◆ Stored items ◆
══════════════════════════════

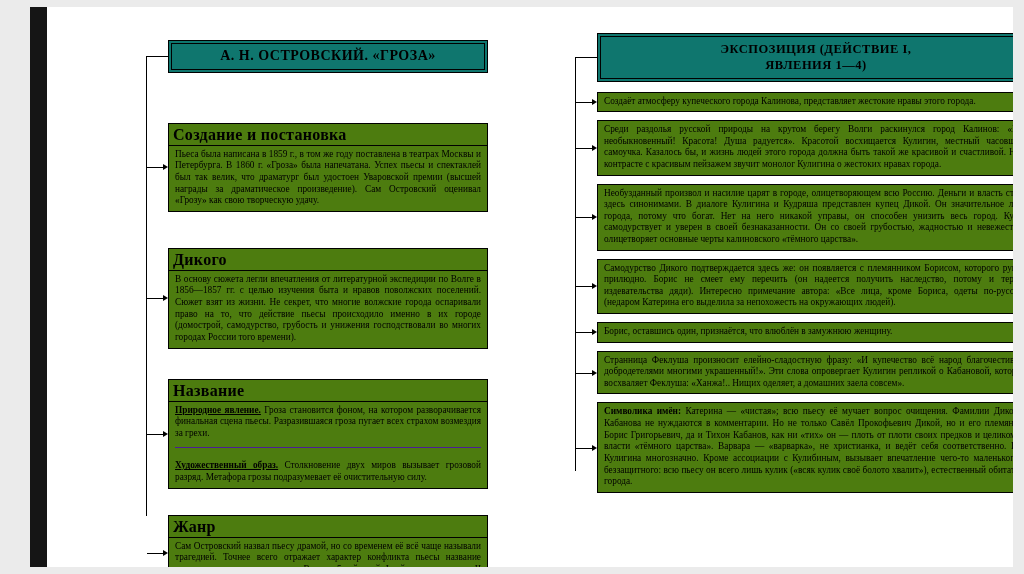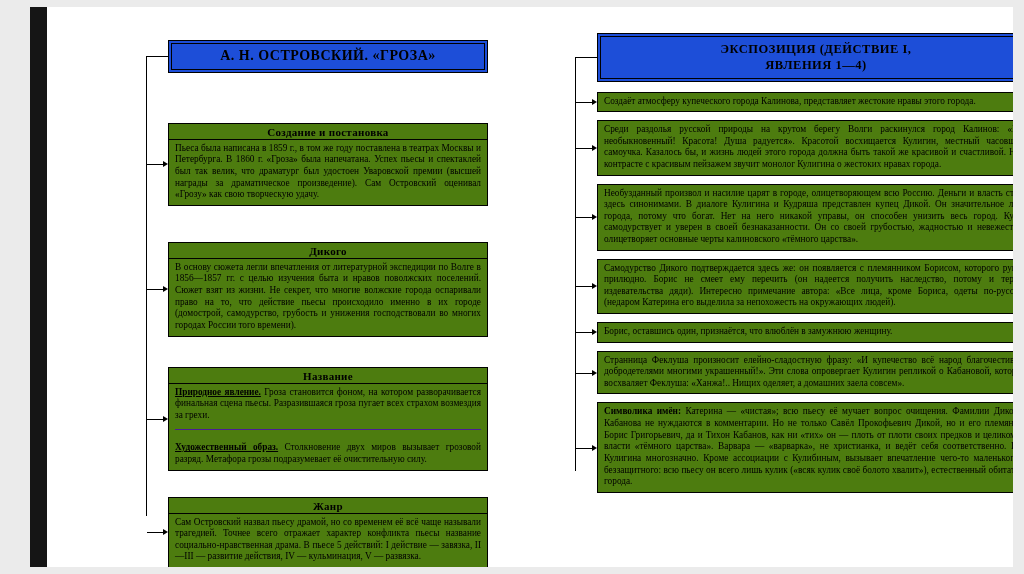--- a/index.html
+++ b/index.html
@@ -8,30 +8,30 @@
     background:#ebebeb;
     font-family:"Liberation Serif","DejaVu Serif",serif;
     color:#000;
   }
   .edge-bar{position:absolute;left:30px;top:7px;width:17px;height:560px;background:#151515;}
   .page{position:absolute;left:47px;top:7px;width:966px;height:560px;background:#ffffff;overflow:hidden;}
   .col{position:absolute;}
   .col-left{left:99px;top:33px;width:342px;}
   .col-right{left:528px;top:26px;width:460px;}
   .spine{position:absolute;left:0;width:0;border-left:1px solid #000;}
-  .title-box{position:relative;margin-left:22px;border:1px solid #000;padding:2px;background:#1d4ed8;}
+  .title-box{position:relative;margin-left:22px;border:1px solid #000;padding:2px;background:#0f766e;}
   .title-box::before{content:"";position:absolute;left:-23px;top:50%;width:22px;border-top:1px solid #000;}
   .title-inner{border:1px solid #000;text-align:center;font-weight:bold;padding:4px 6px;letter-spacing:0.5px;}
   .col-left .title-inner{font-size:14px;line-height:1.2;}
   .col-right .title-inner{font-size:12.5px;line-height:1.3;}
   .sec{position:relative;margin-left:22px;border:1px solid #000;background:#4d7c0f;}
   .sec::before{content:"";position:absolute;left:-22px;top:50%;width:17px;border-top:1px solid #000;}
   .sec::after{content:"";position:absolute;left:-6px;top:50%;margin-top:-3px;width:0;height:0;
     border-left:5px solid #000;border-top:3px solid transparent;border-bottom:3px solid transparent;}
-  .sec-h{font-weight:bold;text-align:center;border-bottom:1px solid #000;padding:2px 4px 1px;font-size:11px;letter-spacing:0.3px;}
+  .sec-h{font-weight:bold;text-align:left;border-bottom:1px solid #000;padding:2px 4px 1px;font-size:16px;letter-spacing:0.3px;}
   .sec-b{font-size:9.3px;line-height:1.25;text-align:justify;padding:3px 6px 4px;}
   .part{margin:0;}
   .part-divided{border-bottom:1px solid #4c1d95;padding-bottom:8px;margin-bottom:12px;}
   .term{font-weight:bold;text-decoration:underline;}
   .u{}
   .lead{font-weight:bold;}
   .mb50{margin-bottom:50px;}
   .mb36{margin-bottom:36px;}
   .mb30{margin-bottom:30px;}
   .mb26{margin-bottom:26px;}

══════════════════════════════

◆ REQUIRED ACTION ◆
Transcribe the records above exactly, leaving every picture out of the copy.

◆ WRITTEN RESPONSE ◆
--- a/index.html
+++ b/index.html
@@ -8,30 +8,30 @@
     background:#ebebeb;
     font-family:"Liberation Serif","DejaVu Serif",serif;
     color:#000;
   }
   .edge-bar{position:absolute;left:30px;top:7px;width:17px;height:560px;background:#151515;}
   .page{position:absolute;left:47px;top:7px;width:966px;height:560px;background:#ffffff;overflow:hidden;}
   .col{position:absolute;}
   .col-left{left:99px;top:33px;width:342px;}
   .col-right{left:528px;top:26px;width:460px;}
   .spine{position:absolute;left:0;width:0;border-left:1px solid #000;}
-  .title-box{position:relative;margin-left:22px;border:1px solid #000;padding:2px;background:#1d4ed8;}
+  .title-box{position:relative;margin-left:22px;border:1px solid #000;padding:2px;background:#0f766e;}
   .title-box::before{content:"";position:absolute;left:-23px;top:50%;width:22px;border-top:1px solid #000;}
   .title-inner{border:1px solid #000;text-align:center;font-weight:bold;padding:4px 6px;letter-spacing:0.5px;}
   .col-left .title-inner{font-size:14px;line-height:1.2;}
   .col-right .title-inner{font-size:12.5px;line-height:1.3;}
   .sec{position:relative;margin-left:22px;border:1px solid #000;background:#4d7c0f;}
   .sec::before{content:"";position:absolute;left:-22px;top:50%;width:17px;border-top:1px solid #000;}
   .sec::after{content:"";position:absolute;left:-6px;top:50%;margin-top:-3px;width:0;height:0;
     border-left:5px solid #000;border-top:3px solid transparent;border-bottom:3px solid transparent;}
-  .sec-h{font-weight:bold;text-align:center;border-bottom:1px solid #000;padding:2px 4px 1px;font-size:11px;letter-spacing:0.3px;}
+  .sec-h{font-weight:bold;text-align:left;border-bottom:1px solid #000;padding:2px 4px 1px;font-size:16px;letter-spacing:0.3px;}
   .sec-b{font-size:9.3px;line-height:1.25;text-align:justify;padding:3px 6px 4px;}
   .part{margin:0;}
   .part-divided{border-bottom:1px solid #4c1d95;padding-bottom:8px;margin-bottom:12px;}
   .term{font-weight:bold;text-decoration:underline;}
   .u{}
   .lead{font-weight:bold;}
   .mb50{margin-bottom:50px;}
   .mb36{margin-bottom:36px;}
   .mb30{margin-bottom:30px;}
   .mb26{margin-bottom:26px;}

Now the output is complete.